> [Material for this task]
---
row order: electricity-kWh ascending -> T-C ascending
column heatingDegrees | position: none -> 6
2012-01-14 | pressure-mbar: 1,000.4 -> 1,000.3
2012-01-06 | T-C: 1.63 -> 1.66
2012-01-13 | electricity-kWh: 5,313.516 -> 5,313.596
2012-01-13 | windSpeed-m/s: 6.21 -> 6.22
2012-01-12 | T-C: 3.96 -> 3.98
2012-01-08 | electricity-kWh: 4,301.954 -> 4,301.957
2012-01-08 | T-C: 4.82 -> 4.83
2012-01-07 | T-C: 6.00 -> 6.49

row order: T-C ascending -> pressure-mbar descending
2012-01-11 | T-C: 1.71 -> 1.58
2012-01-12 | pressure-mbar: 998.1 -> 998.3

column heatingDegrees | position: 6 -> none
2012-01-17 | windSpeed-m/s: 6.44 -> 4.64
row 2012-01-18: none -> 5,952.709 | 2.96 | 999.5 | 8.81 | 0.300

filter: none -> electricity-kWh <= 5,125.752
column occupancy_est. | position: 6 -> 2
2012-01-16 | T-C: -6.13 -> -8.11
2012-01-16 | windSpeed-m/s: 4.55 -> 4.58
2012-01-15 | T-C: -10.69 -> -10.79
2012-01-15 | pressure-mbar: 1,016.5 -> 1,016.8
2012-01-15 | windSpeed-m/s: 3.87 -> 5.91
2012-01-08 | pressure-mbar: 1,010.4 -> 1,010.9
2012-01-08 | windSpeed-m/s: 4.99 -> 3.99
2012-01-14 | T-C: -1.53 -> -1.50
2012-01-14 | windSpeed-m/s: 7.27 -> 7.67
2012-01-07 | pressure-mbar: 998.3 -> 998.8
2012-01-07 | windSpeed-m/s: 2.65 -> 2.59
---
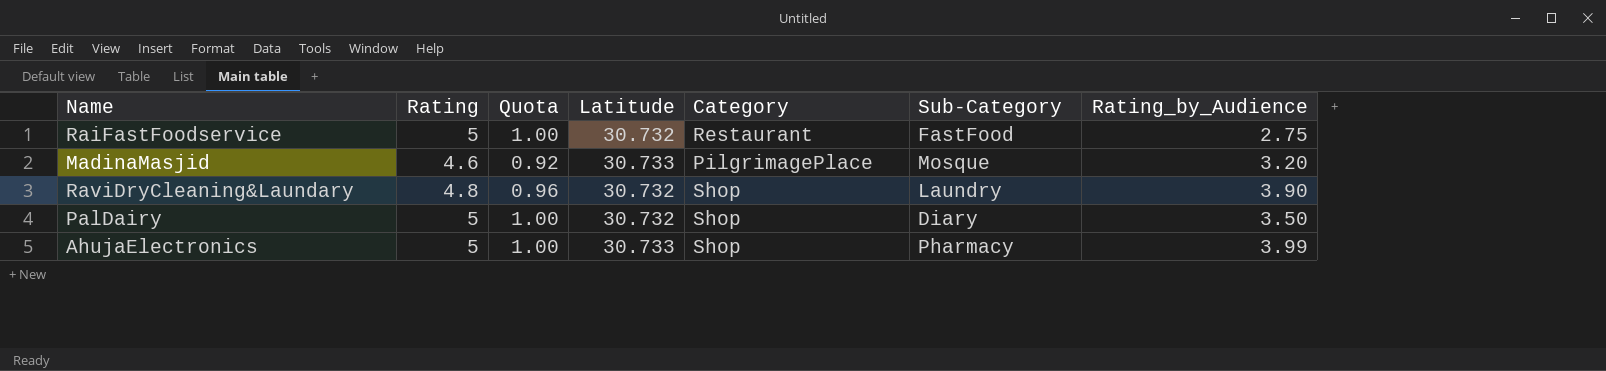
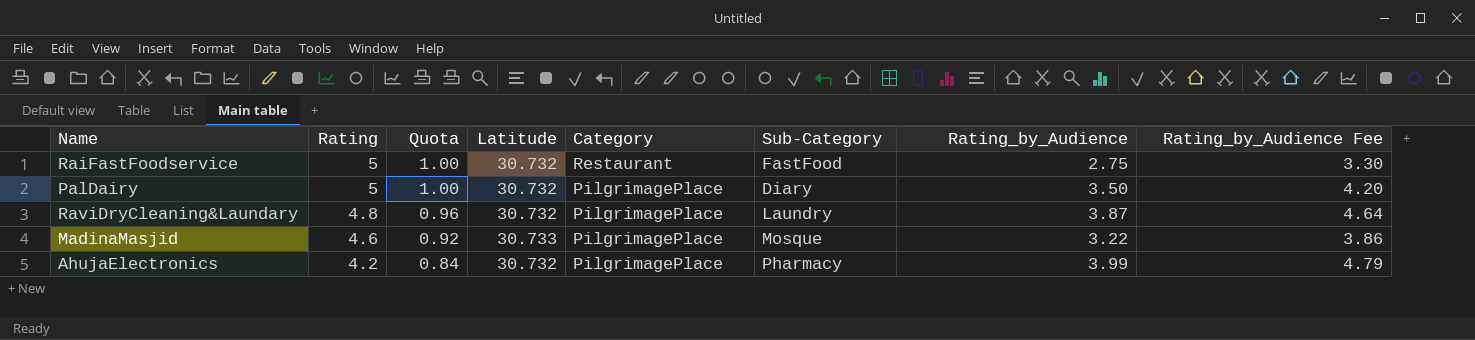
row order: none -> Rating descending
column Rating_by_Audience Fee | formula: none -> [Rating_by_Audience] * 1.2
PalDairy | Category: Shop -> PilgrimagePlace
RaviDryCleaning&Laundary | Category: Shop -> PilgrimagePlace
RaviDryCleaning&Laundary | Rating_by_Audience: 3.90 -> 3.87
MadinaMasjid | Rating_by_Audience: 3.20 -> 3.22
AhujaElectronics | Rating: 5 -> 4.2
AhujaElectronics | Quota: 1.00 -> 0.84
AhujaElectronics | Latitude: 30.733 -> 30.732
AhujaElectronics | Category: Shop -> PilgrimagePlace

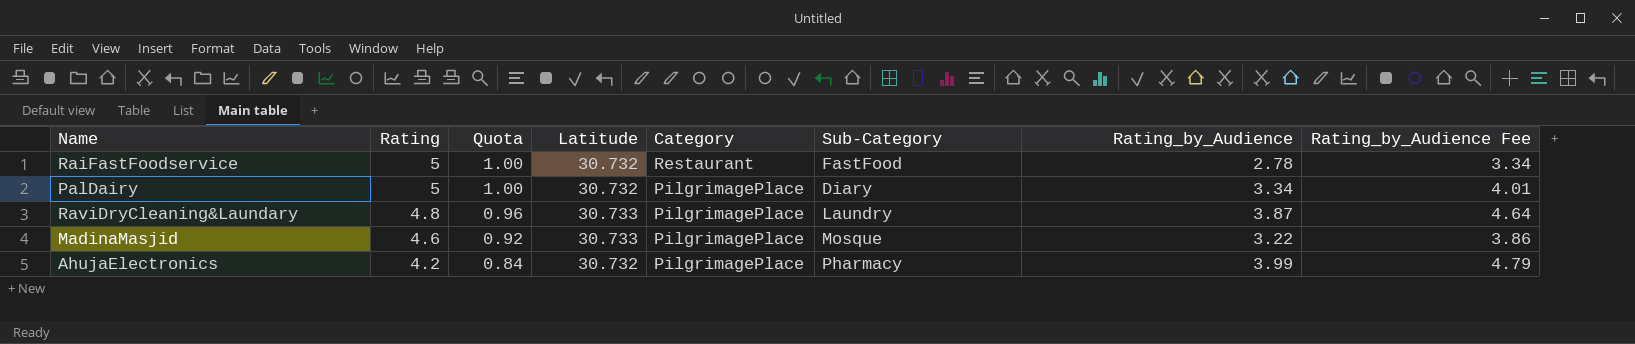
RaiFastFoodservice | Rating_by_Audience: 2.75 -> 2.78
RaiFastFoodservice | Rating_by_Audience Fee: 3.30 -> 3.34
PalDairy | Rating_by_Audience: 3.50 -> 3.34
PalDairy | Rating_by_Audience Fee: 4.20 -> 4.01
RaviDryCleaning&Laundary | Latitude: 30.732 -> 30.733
---
> [Exercise] Restate word for word the entries above, starting at the line with "2012-01-14 | pressure-mbar: 1,000.4" and ending at the line with "2012-01-12 | T-C: 3.96 -> 3.98", inclusive, and no others.

> [Response]
2012-01-14 | pressure-mbar: 1,000.4 -> 1,000.3
2012-01-06 | T-C: 1.63 -> 1.66
2012-01-13 | electricity-kWh: 5,313.516 -> 5,313.596
2012-01-13 | windSpeed-m/s: 6.21 -> 6.22
2012-01-12 | T-C: 3.96 -> 3.98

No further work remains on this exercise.